Change detection outputs:
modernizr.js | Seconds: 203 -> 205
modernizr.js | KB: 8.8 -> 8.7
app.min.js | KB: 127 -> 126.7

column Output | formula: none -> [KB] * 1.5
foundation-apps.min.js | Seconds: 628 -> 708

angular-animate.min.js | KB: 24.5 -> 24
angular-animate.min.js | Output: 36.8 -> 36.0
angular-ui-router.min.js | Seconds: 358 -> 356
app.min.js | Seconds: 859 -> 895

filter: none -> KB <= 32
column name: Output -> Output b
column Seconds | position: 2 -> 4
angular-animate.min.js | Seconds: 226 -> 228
--
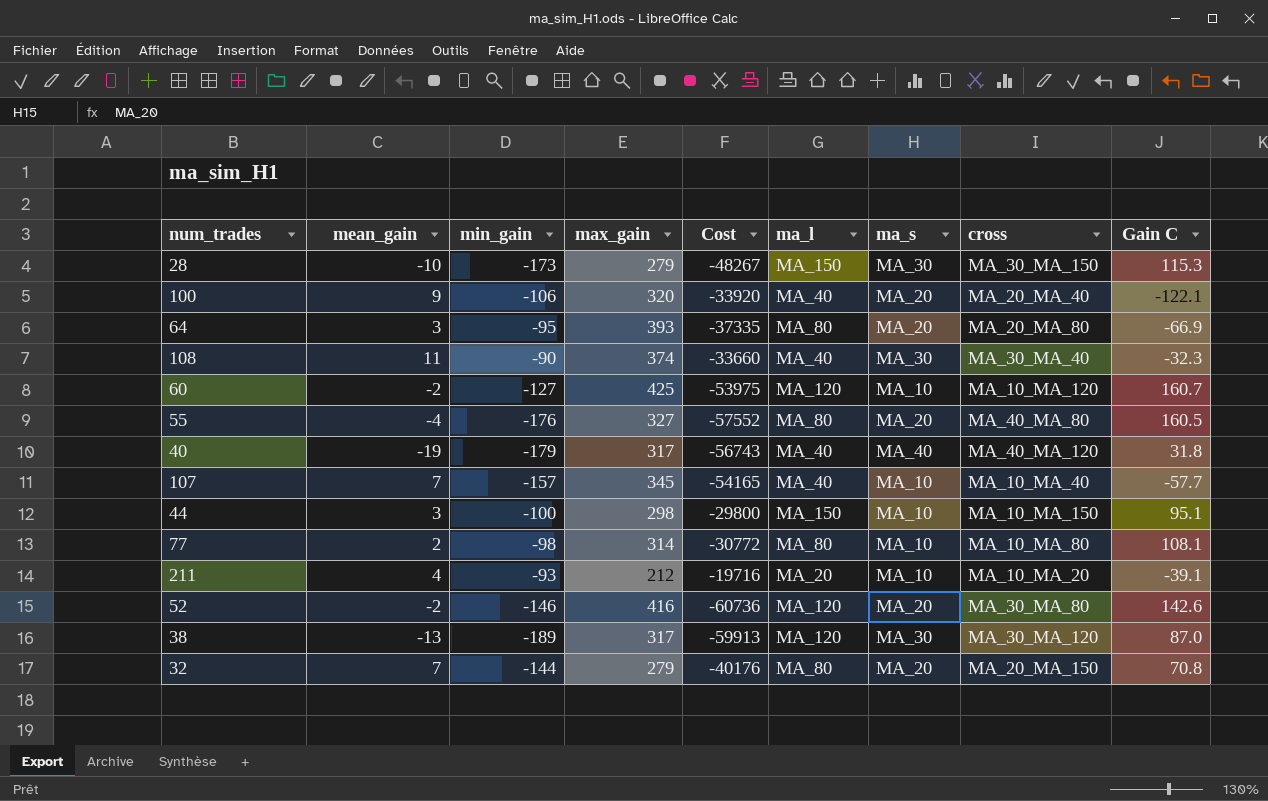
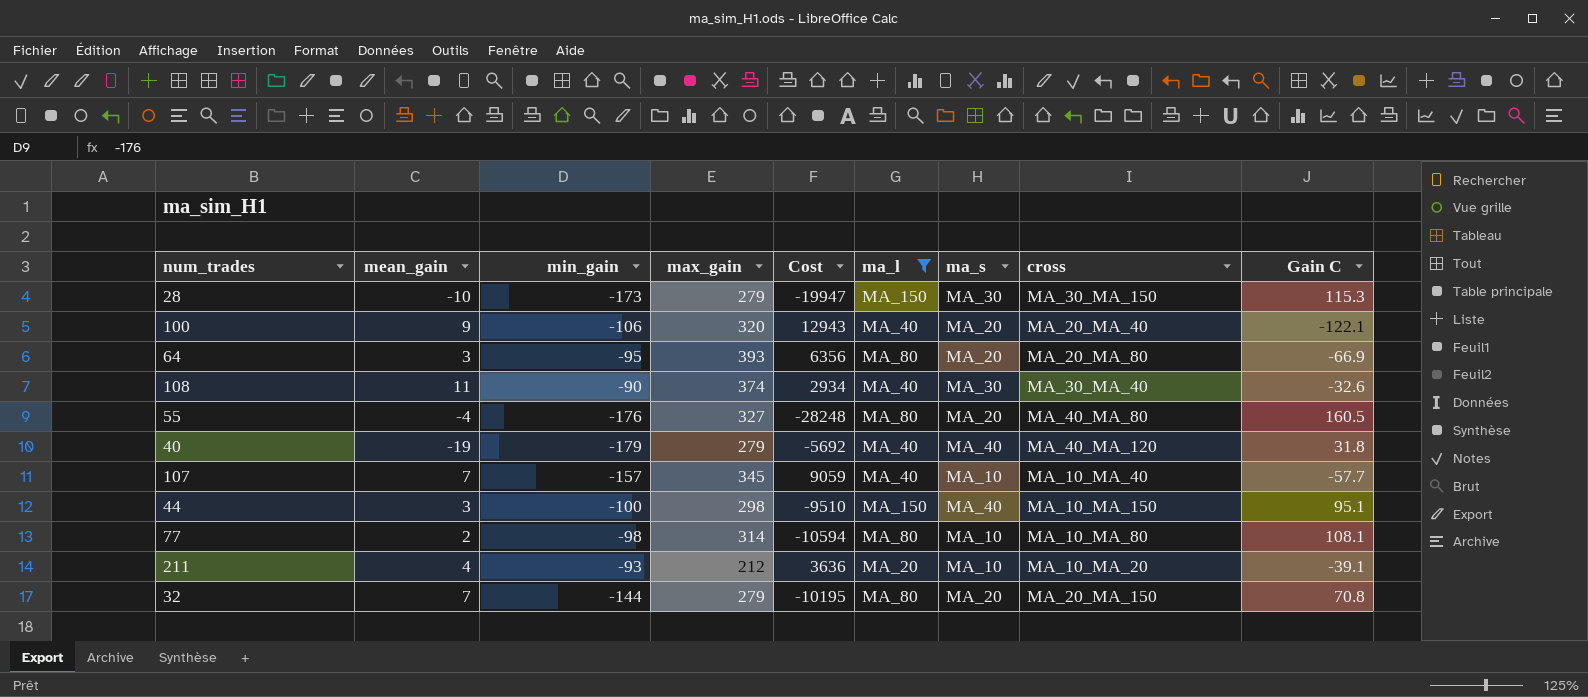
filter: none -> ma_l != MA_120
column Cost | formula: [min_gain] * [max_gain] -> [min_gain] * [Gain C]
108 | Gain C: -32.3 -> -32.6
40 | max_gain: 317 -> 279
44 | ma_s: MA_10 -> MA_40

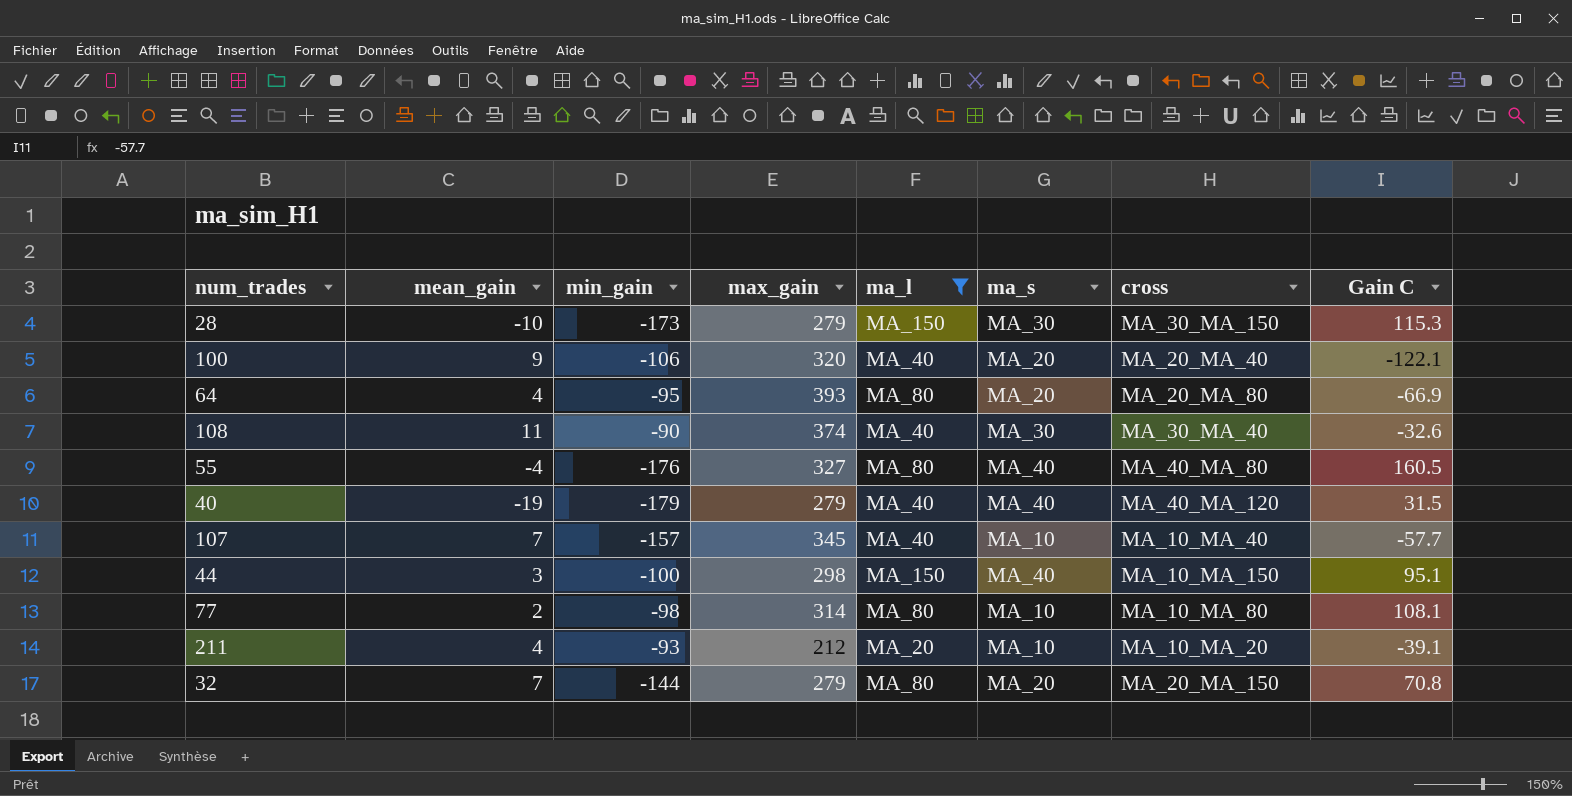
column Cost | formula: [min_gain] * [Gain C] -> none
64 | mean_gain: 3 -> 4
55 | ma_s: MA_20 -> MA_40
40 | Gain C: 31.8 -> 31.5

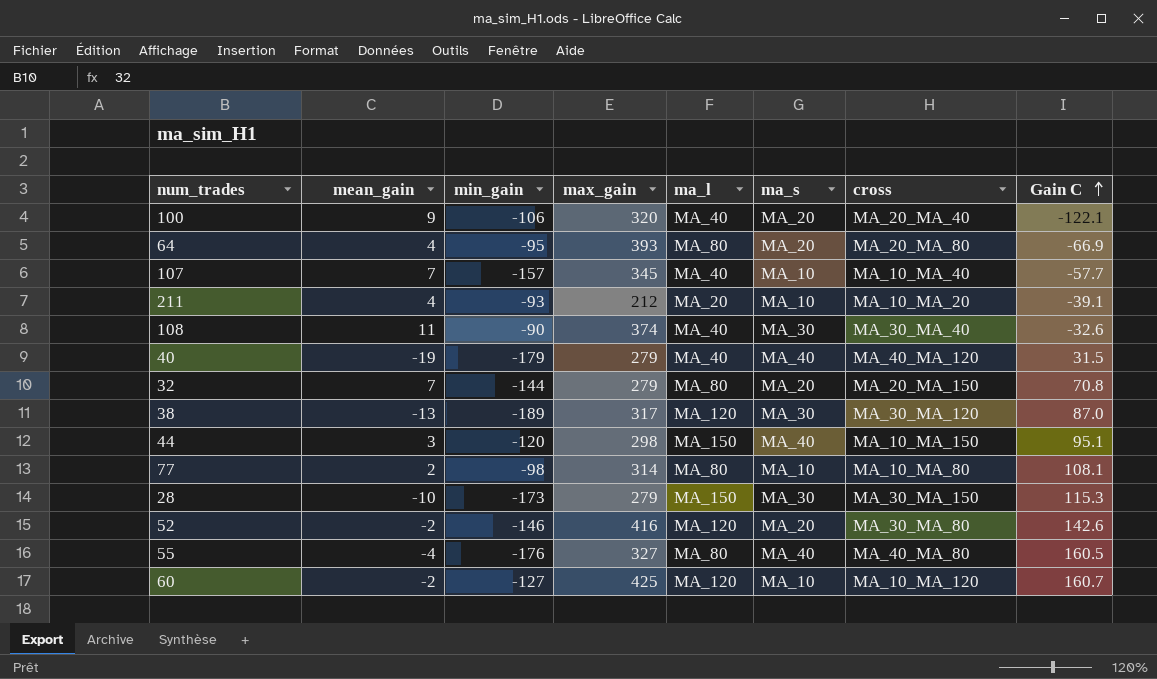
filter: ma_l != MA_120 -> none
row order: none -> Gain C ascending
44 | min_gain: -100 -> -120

* **About this task**
The entries above hold a line with "modernizr.js | Seconds: 203 -> 205" and a later line with "angular-animate.min.js | Seconds: 226 -> 228". Write out exactly those lines and all lines between, nothing more.

* **Response area**
modernizr.js | Seconds: 203 -> 205
modernizr.js | KB: 8.8 -> 8.7
app.min.js | KB: 127 -> 126.7

column Output | formula: none -> [KB] * 1.5
foundation-apps.min.js | Seconds: 628 -> 708

angular-animate.min.js | KB: 24.5 -> 24
angular-animate.min.js | Output: 36.8 -> 36.0
angular-ui-router.min.js | Seconds: 358 -> 356
app.min.js | Seconds: 859 -> 895

filter: none -> KB <= 32
column name: Output -> Output b
column Seconds | position: 2 -> 4
angular-animate.min.js | Seconds: 226 -> 228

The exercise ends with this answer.